Exercise aim — An exact repetition of the data is required; no picture should appear in it.
Segment Open
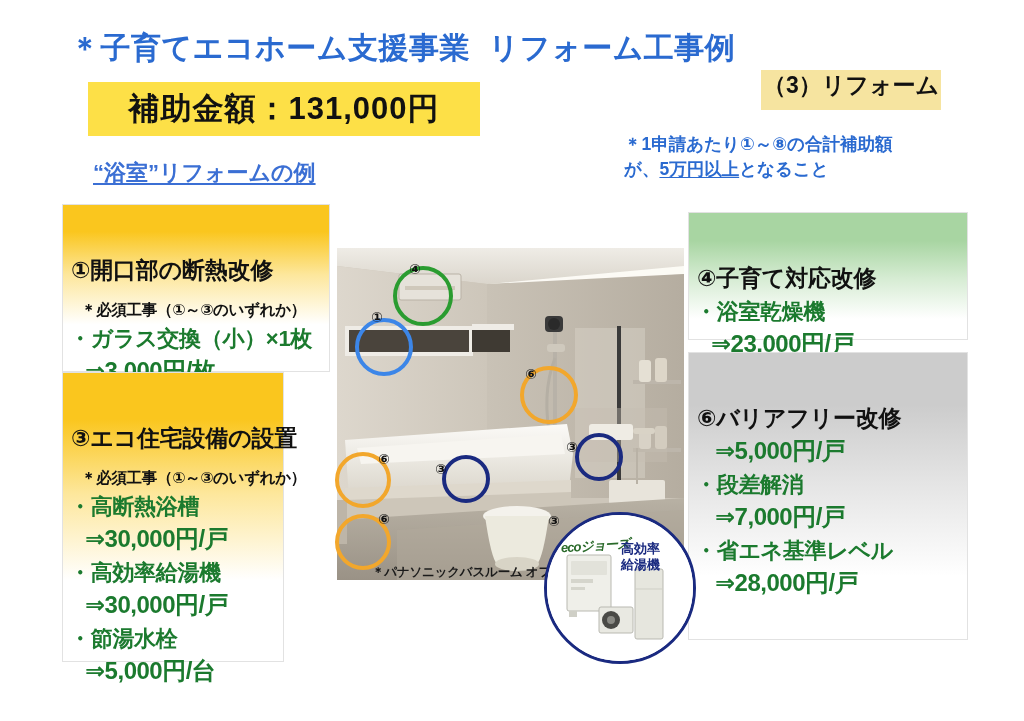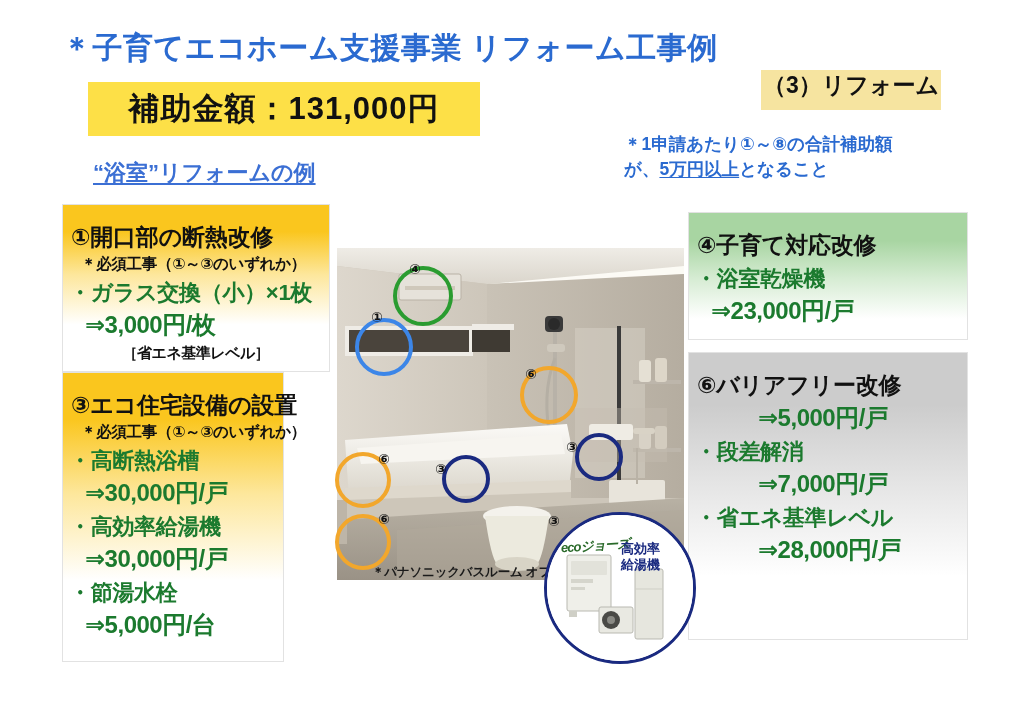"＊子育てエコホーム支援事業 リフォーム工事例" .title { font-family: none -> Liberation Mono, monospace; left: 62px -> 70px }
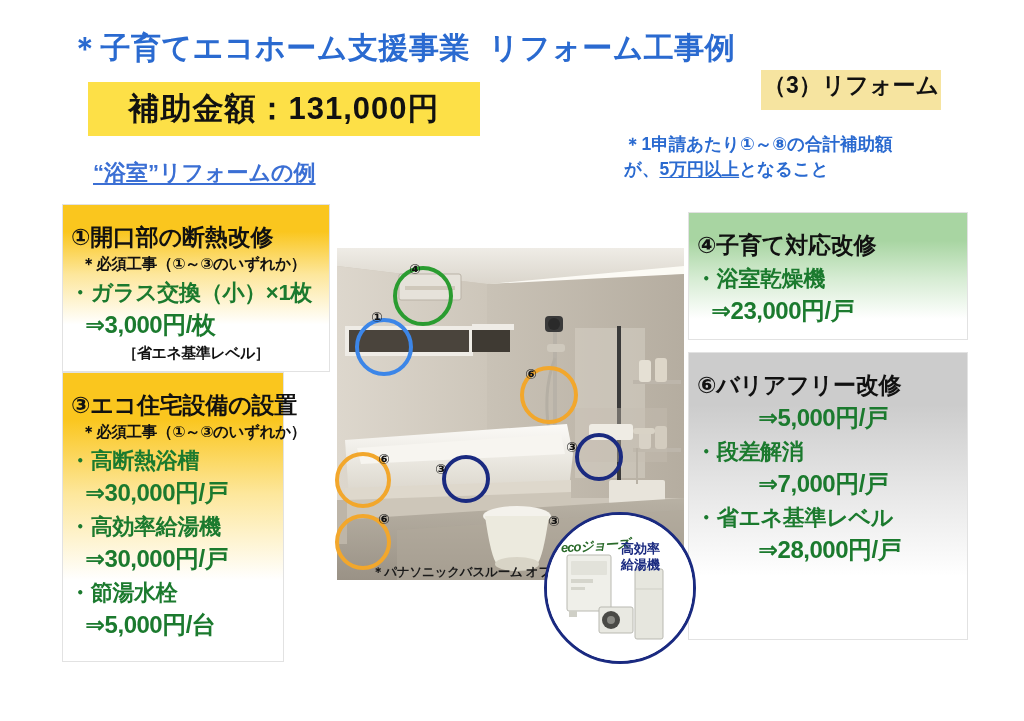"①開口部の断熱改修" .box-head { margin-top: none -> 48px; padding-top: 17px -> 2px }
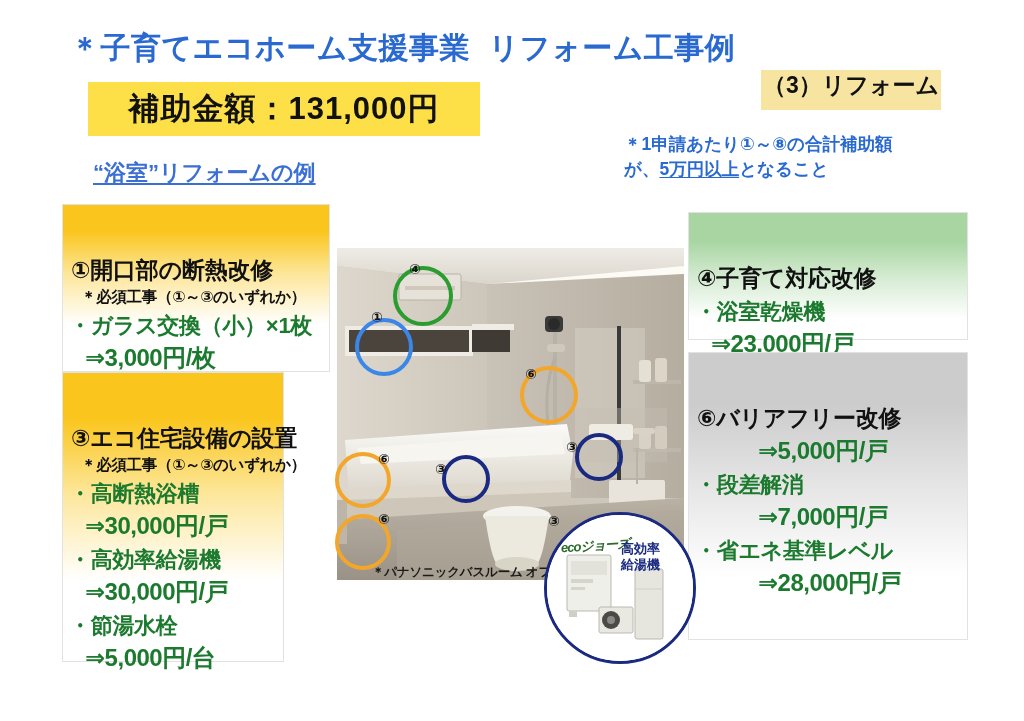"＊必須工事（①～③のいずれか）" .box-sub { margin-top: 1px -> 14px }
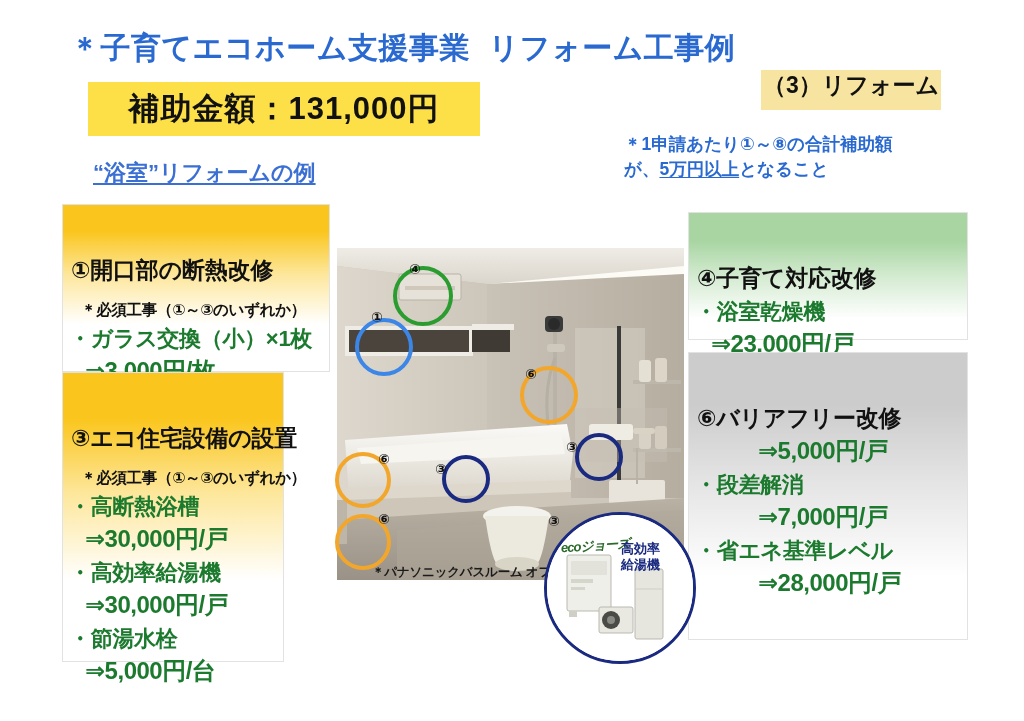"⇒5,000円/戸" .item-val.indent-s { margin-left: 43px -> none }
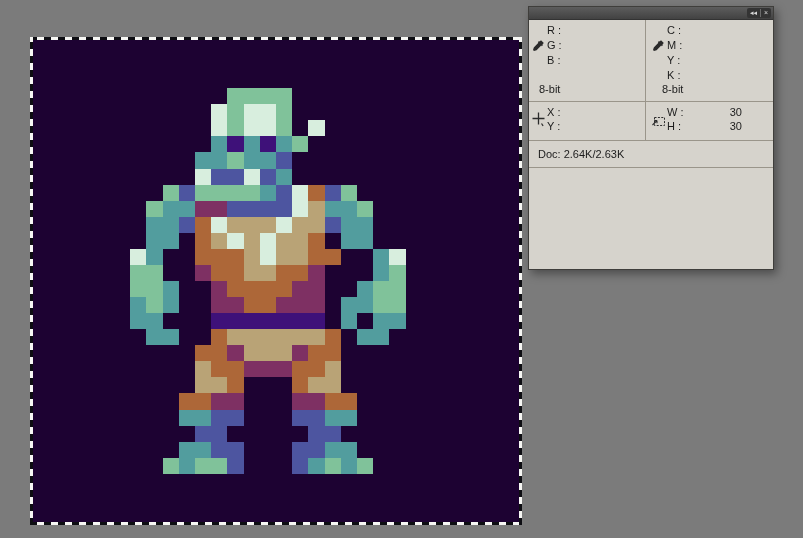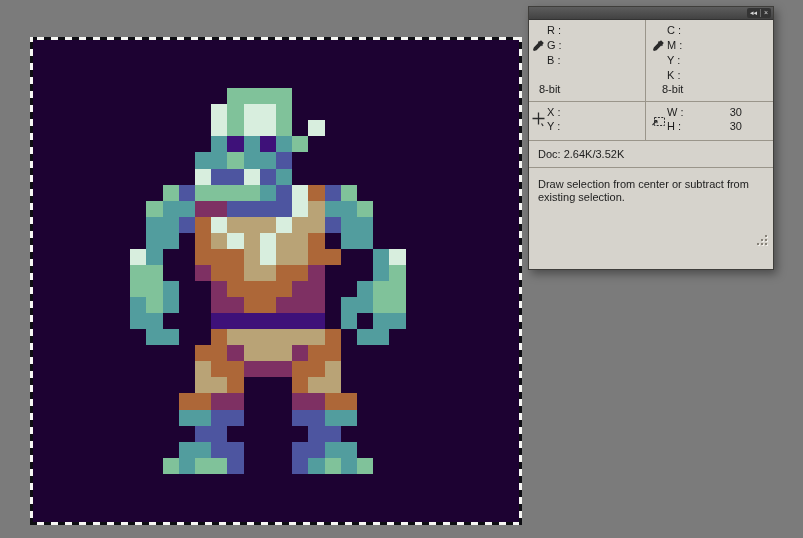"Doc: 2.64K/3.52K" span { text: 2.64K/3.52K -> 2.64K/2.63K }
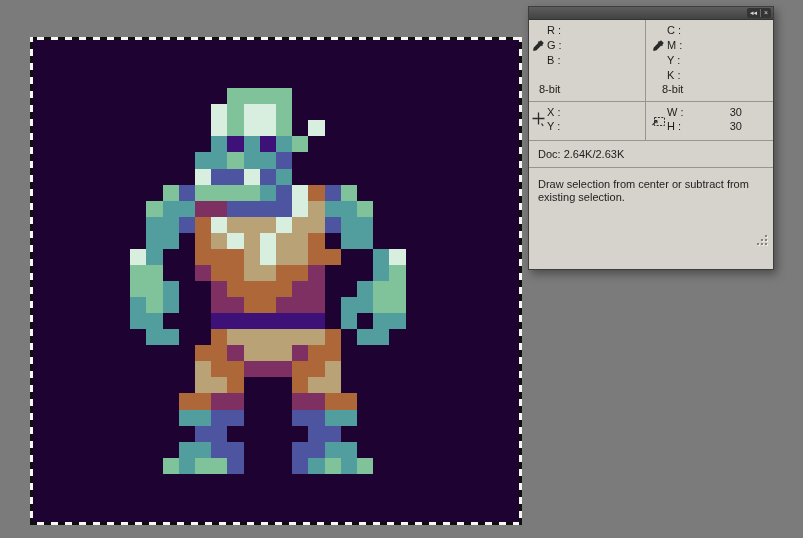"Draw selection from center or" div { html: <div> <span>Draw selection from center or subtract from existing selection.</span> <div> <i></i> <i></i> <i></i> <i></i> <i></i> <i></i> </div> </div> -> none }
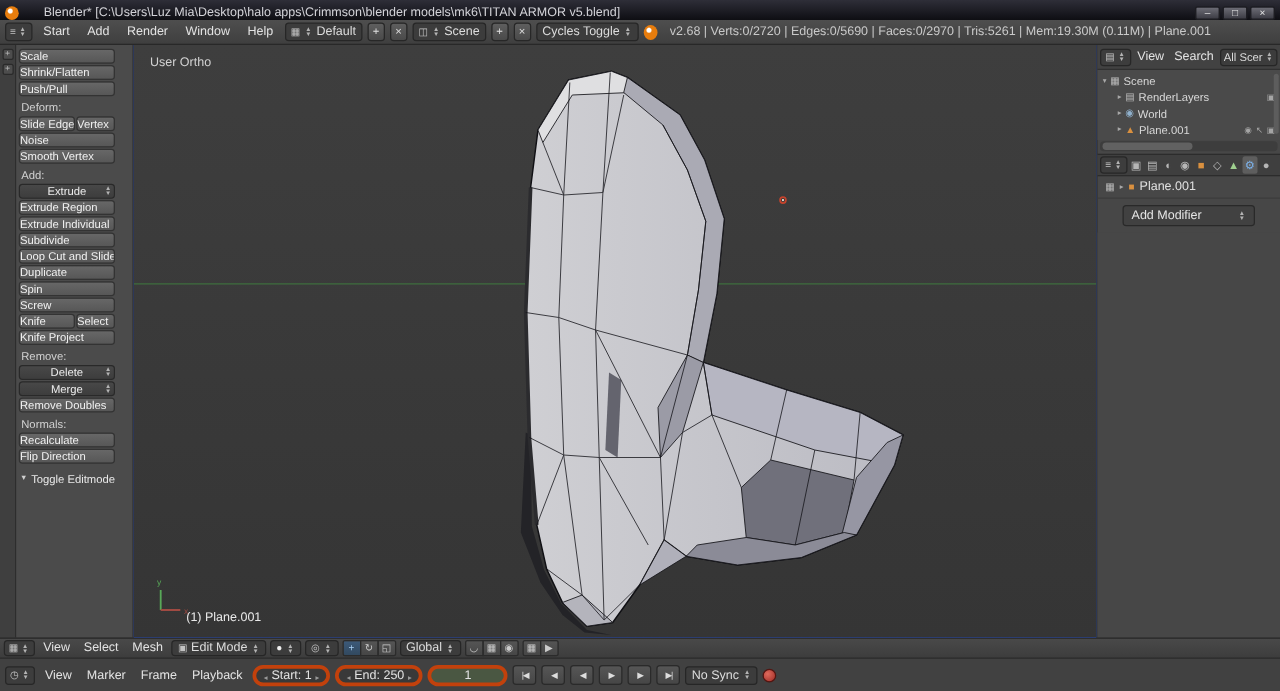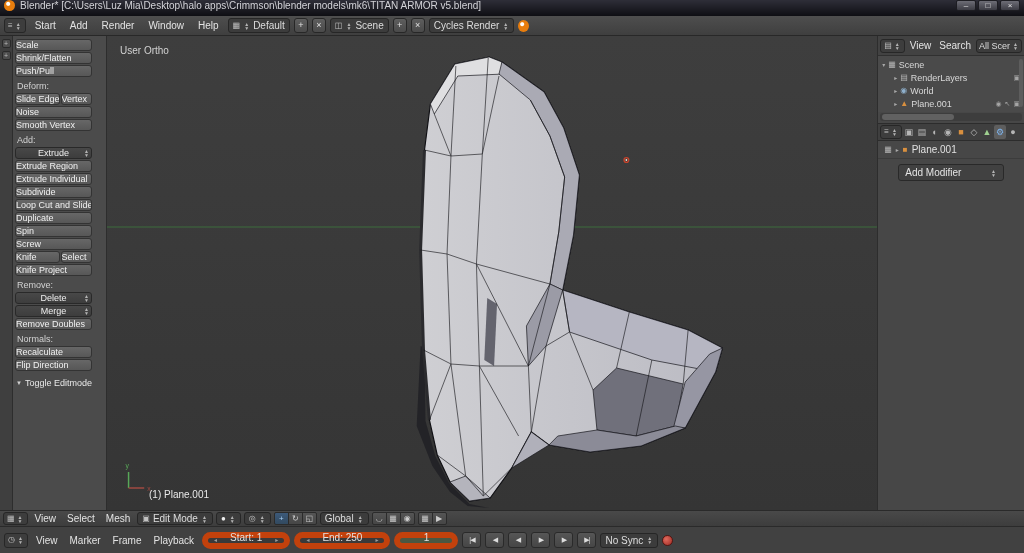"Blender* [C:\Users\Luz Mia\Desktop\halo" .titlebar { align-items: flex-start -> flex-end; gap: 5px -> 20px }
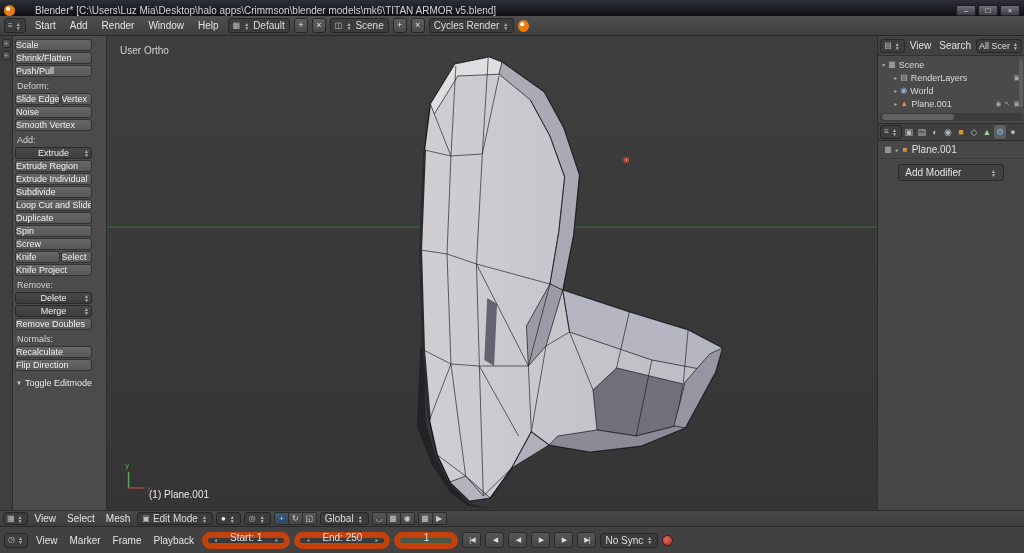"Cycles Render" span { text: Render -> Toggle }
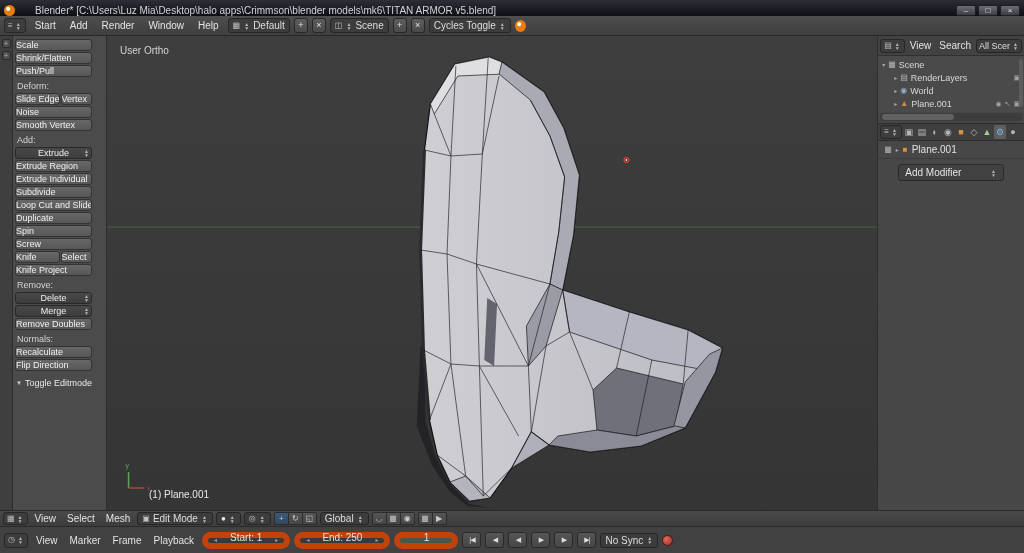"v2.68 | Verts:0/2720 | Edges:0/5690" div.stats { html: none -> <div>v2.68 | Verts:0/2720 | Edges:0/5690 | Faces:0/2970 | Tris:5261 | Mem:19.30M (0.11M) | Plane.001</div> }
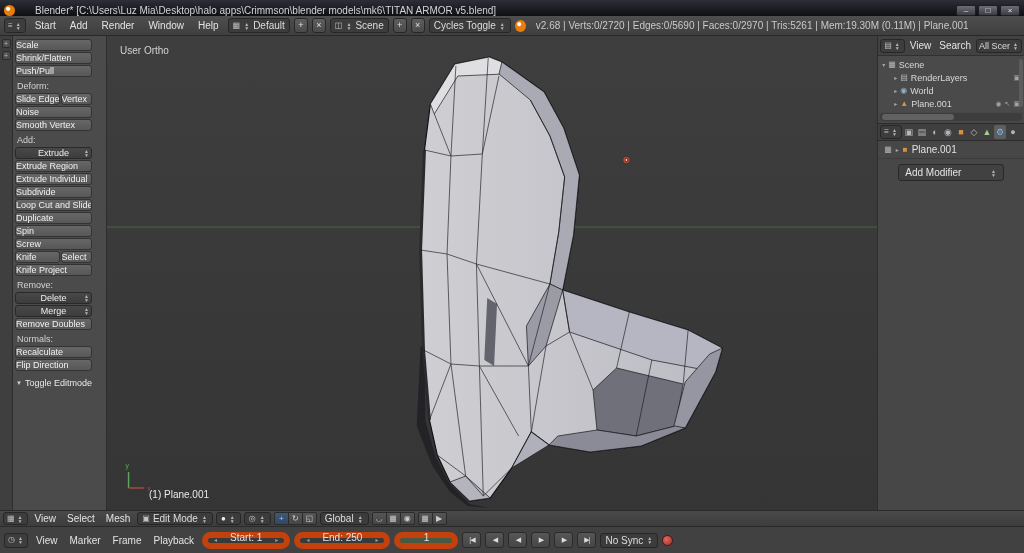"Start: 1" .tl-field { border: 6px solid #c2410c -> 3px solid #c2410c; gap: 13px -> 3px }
Segment Closed
Written solution —
"＊子育てエコホーム支援事業 リフォーム工事例" .title { font-family: none -> Liberation Mono, monospace; left: 62px -> 70px }
"①開口部の断熱改修" .box-head { margin-top: none -> 48px; padding-top: 17px -> 2px }
"＊必須工事（①～③のいずれか）" .box-sub { margin-top: 1px -> 14px }
"⇒5,000円/戸" .item-val.indent-s { margin-left: 43px -> none }
"Doc: 2.64K/3.52K" span { text: 2.64K/3.52K -> 2.64K/2.63K }
"Draw selection from center or" div { html: <div> <span>Draw selection from center or subtract from existing selection.</span> <div> <i></i> <i></i> <i></i> <i></i> <i></i> <i></i> </div> </div> -> none }
"Blender* [C:\Users\Luz Mia\Desktop\halo" .titlebar { align-items: flex-start -> flex-end; gap: 5px -> 20px }
"Cycles Render" span { text: Render -> Toggle }
"v2.68 | Verts:0/2720 | Edges:0/5690" div.stats { html: none -> <div>v2.68 | Verts:0/2720 | Edges:0/5690 | Faces:0/2970 | Tris:5261 | Mem:19.30M (0.11M) | Plane.001</div> }
"Start: 1" .tl-field { border: 6px solid #c2410c -> 3px solid #c2410c; gap: 13px -> 3px }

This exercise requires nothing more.